WASHINGTON, DC (NEXSTAR) — Congressional Democrats renewed their push Tuesday to raise the U.S. minimum wage to $15 dollars an hour by 2025.

They believe its chances of passing are better than ever now that President Joe Biden included a similar ask in his COVID-19 relief package.


However, the increase and the timing of it could still be a tough sell to Republicans.

“No person working full time in America should be living in poverty,” said Rep. Bobby Scott, D-VA.

That’s why Scott said he wants to give more than 30 million workers a raise.

“The support for raising the wage has increased during the pandemic,” he said.

President Biden is calling on Congress to pass an immediate increase in the federal minimum wage from $7.25 to $15 an hour to help struggling families, but Scott and other congressional Democrats reintroduced legislation Tuesday to gradually raise it to that amount by 2025.

“Too many of us, especially Black and Brown workers on the frontlines of this pandemic, have been left behind,” said Fran Marion, a Fight for $15 leader.

Marion, a single mother of two and employee at a Missouri McDonald’s, calls a $15 wage the bare minimum but also life-changing for her family.

“A roof over our heads, food on our table, healthcare and money to send them to college,” Marion said.

Eight states plus Washington, D.C. have passed a $15 minimum wage. The House approved the legislation last year, but the Republican-controlled Senate blocked it.

“This is not a radical idea,” said Sen. Bernie Sanders, I-VT. “This is what the American people want.”

Sanders, the incoming Senate Budget Committee chair, plans to pass the legislation in the now Democrat-controlled Senate through budget reconciliation, a simple majority vote.

“We cannot simply take no for an answer,” Sanders said.

Sen. Bill Cassidy, R-LA, opposes Sanders’s reconciliation efforts.

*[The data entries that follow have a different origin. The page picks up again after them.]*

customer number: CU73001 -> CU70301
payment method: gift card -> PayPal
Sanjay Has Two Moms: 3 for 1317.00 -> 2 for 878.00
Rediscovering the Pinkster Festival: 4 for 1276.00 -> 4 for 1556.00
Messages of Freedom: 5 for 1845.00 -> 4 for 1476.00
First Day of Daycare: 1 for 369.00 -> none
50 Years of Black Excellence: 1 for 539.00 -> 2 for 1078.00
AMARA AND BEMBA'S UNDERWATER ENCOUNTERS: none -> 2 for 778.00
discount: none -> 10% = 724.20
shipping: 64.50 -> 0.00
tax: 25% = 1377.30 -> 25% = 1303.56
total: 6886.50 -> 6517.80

“All I can do is present facts,” Cassidy said. “The Congressional Budget Office says it’s going to cost 1.3 million [jobs], best of circumstances, and hope my Democratic colleagues agree with me and not with Bernie.”

Cassidy argues President Biden’s immediate raise to $15 would cut jobs and close businesses.

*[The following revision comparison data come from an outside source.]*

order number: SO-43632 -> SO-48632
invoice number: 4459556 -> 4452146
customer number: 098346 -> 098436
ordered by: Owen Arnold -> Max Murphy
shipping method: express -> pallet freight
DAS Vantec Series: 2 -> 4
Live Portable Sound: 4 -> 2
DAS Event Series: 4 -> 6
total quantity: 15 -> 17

“It’s a way to turn a recession into a depression,” he said. “I think the wisdom of that kind of, ‘Right now, let’s do it,’ is more political, but it is not in the interest of the person who is trying to hang on to their job.”

However, Cassidy said a gradual wage increase “is something to be looked at. Absolutely.”

The bill would also end pay below the minimum wage for tipped workers, certain teens and people with disabilities.